Congregation member Wicks disagreed. “If the bad actors feel like they can’t operate in California, they can go elsewhere,” she said. “And the good actors can stay here and help our working families who need help.”
Gordon said he believes the law is more about helping banks and credit card companies that don’t like having to reduce customer debt.
OneMain Financial, the only creditor backing the bill, declined to comment but wrote in a letter of support for the bill that their main goal is to work directly with their customers who are not paying their debts.
Prepared for debt settlement
Despite federal CARES Act loan waivers and a statewide eviction moratorium to protect Californians, personal debts such as credit cards and medical bills have been largely overlooked by lawmakers, exposing consumers to potential predatory practices from alternative financial services.

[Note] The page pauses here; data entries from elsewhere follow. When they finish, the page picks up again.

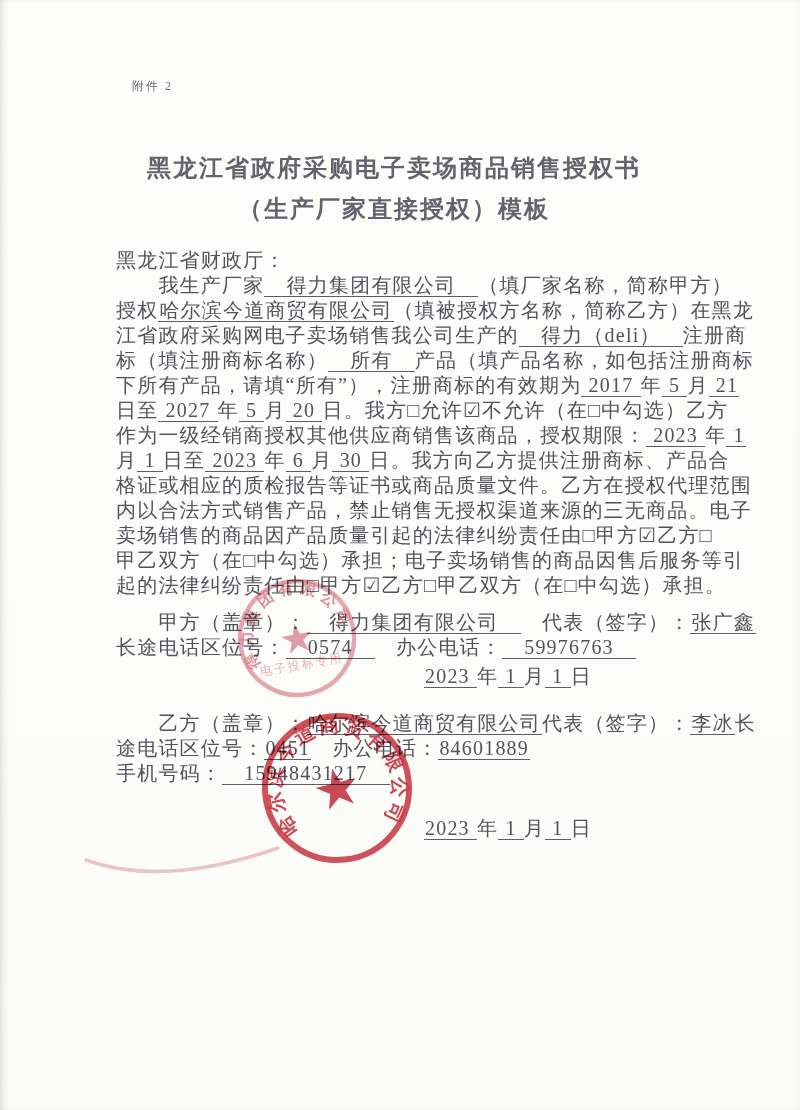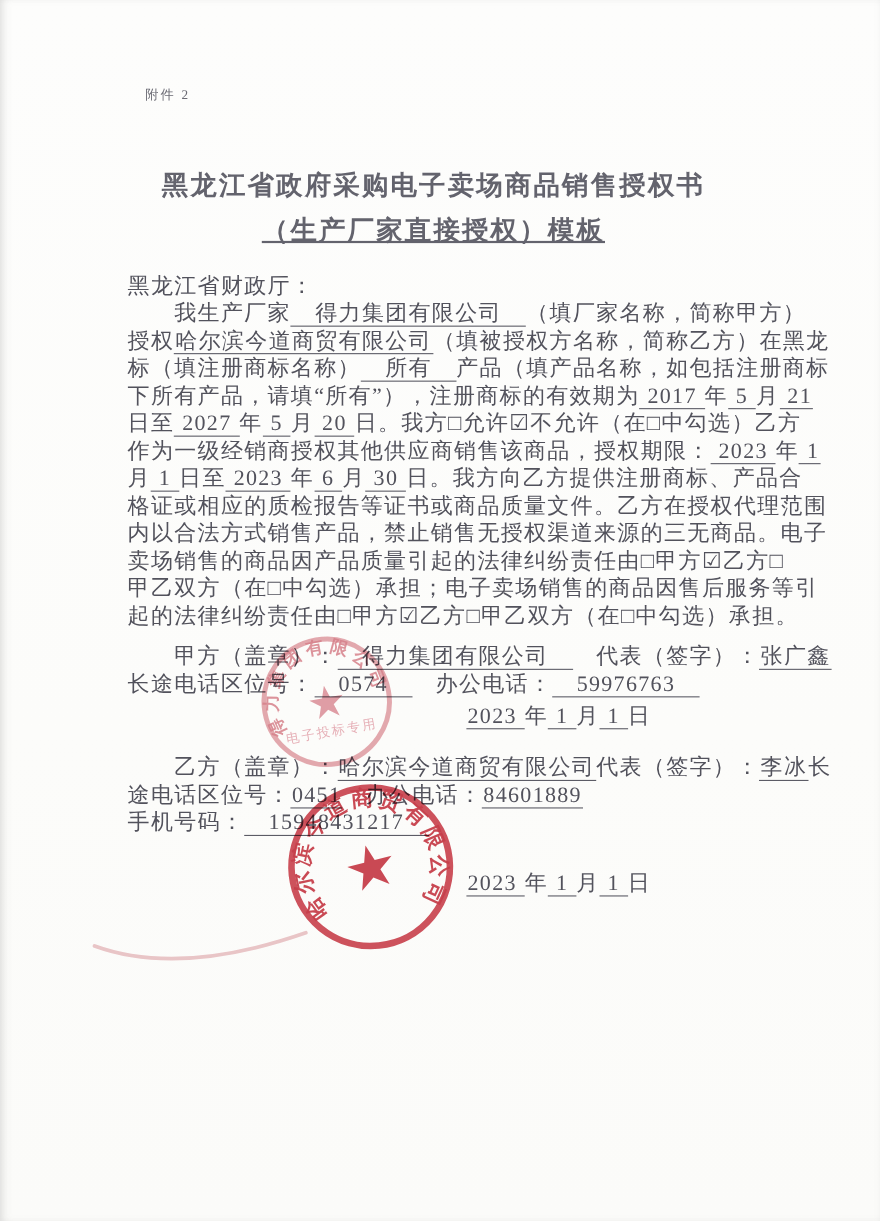--- a/index.html
+++ b/index.html
@@ -25,7 +25,7 @@
     font-weight:bold;color:#63636d;letter-spacing:2px;
   }
   .title1{top:152px;font-size:24px;}
-  .title2{top:193px;font-size:24px;text-decoration:underline;}
+  .title2{top:193px;font-size:24px;}
   .doc-lines{
     position:absolute;left:100px;top:248px;width:610px;
   }

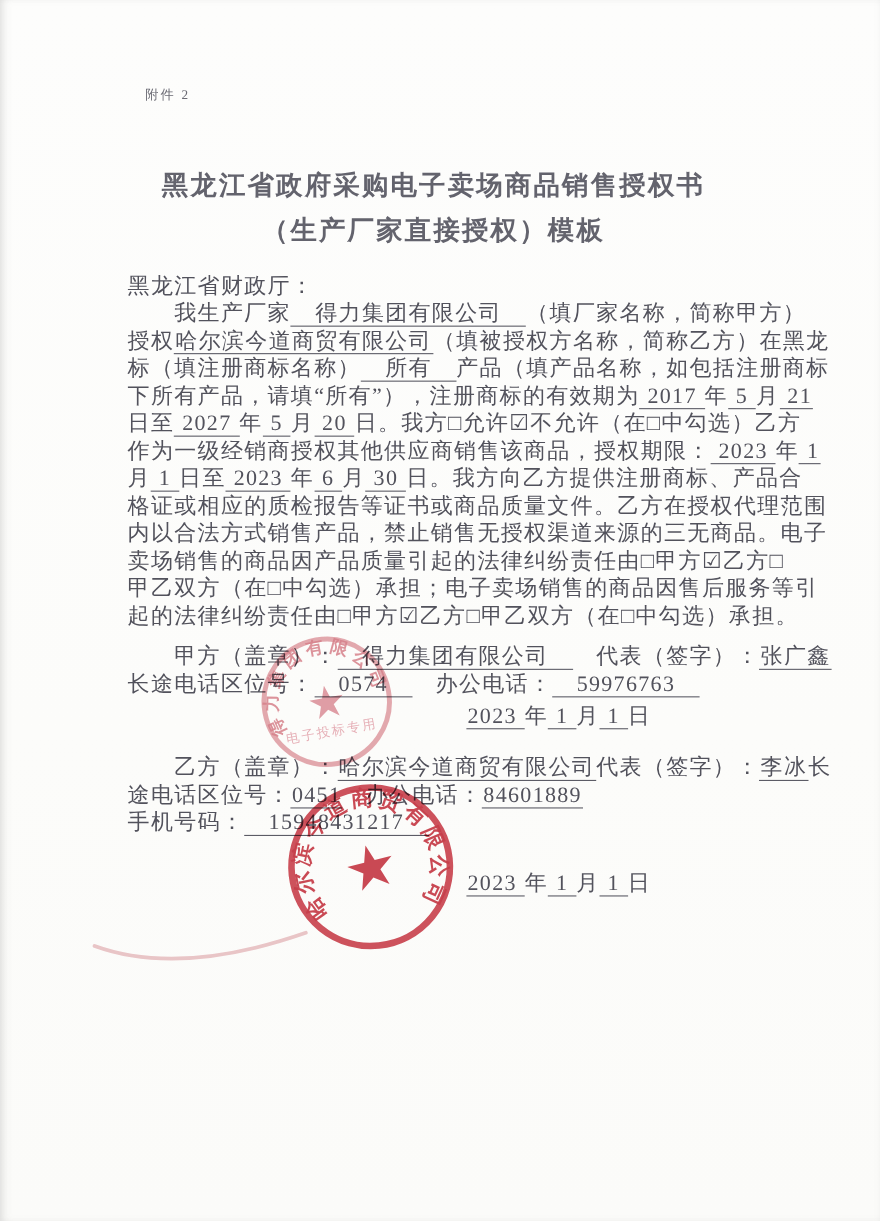--- a/index.html
+++ b/index.html
@@ -65,6 +65,7 @@
       <div class="line"><span>黑龙江省财政厅：</span></div>
       <div class="line"><span>　　我生产厂家</span><span class="u">　得力集团有限公司　</span><span>（填厂家名称，简称甲方）</span></div>
       <div class="line"><span>授权</span><span class="u">哈尔滨今道商贸有限公司</span><span>（填被授权方名称，简称乙方）在黑龙</span></div>
+      <div class="line"><span>江省政府采购网电子卖场销售我公司生产的</span><span class="u">　得力（deli）　</span><span>注册商</span></div>
       <div class="line"><span>标（填注册商标名称）</span><span class="u">　所有　</span><span>产品（填产品名称，如包括注册商标</span></div>
       <div class="line"><span>下所有产品，请填“所有”），注册商标的有效期为</span><span class="u"> 2017 </span><span>年</span><span class="u"> 5 </span><span>月</span><span class="u"> 21</span></div>
       <div class="line"><span>日至</span><span class="u"> 2027 </span><span>年</span><span class="u"> 5 </span><span>月</span><span class="u"> 20 </span><span>日。我方□允许☑不允许（在□中勾选）乙方</span></div>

“This is a huge bubble of people prepared for debt settlement,” said Nguyen Orth.
The debt settlement industry expects it will do very well. In a February meeting of the Consumer Debt Relief Initiative, an Accenture market analysis said the industry is forecasting a 75% increase in the number of accounts enrolled with debt settlement services in 2021.
California’s new Consumer Finance Protection Act, which went into effect Jan. 1, gave the State Department of Financial Protection and Innovation new powers to regulate the industry. The agency says it won’t start tracking debt settlement companies until 2023.
Does the calculation go far enough?
According to Nguyen Orth, everything ClearOne Advantage has done on this case is legal, so it is unlikely that AB 1405 would have changed much for Gomez. But the bill would address some of the more egregious practices Nguyen Orth has seen, such as promising unrealistic results without informing customers of the possible risks or offering robbery loans that could lead to further debt.
Gomez ended her contract with ClearOne Advantage in late June, but continues to work with Bank of America to resolve the lawsuit and outstanding balance. Your advice to others? Avoid debt settlement companies at all costs.
“This is an absolute fraud. They hunt down people like me, ”said Gomez. “Call the credit cards or debt collection agencies yourself … It’s easier, and the money goes straight to the person you owe.”
This article is part of The California Divide, a collaboration of newsrooms researching income inequality and economic survival in California.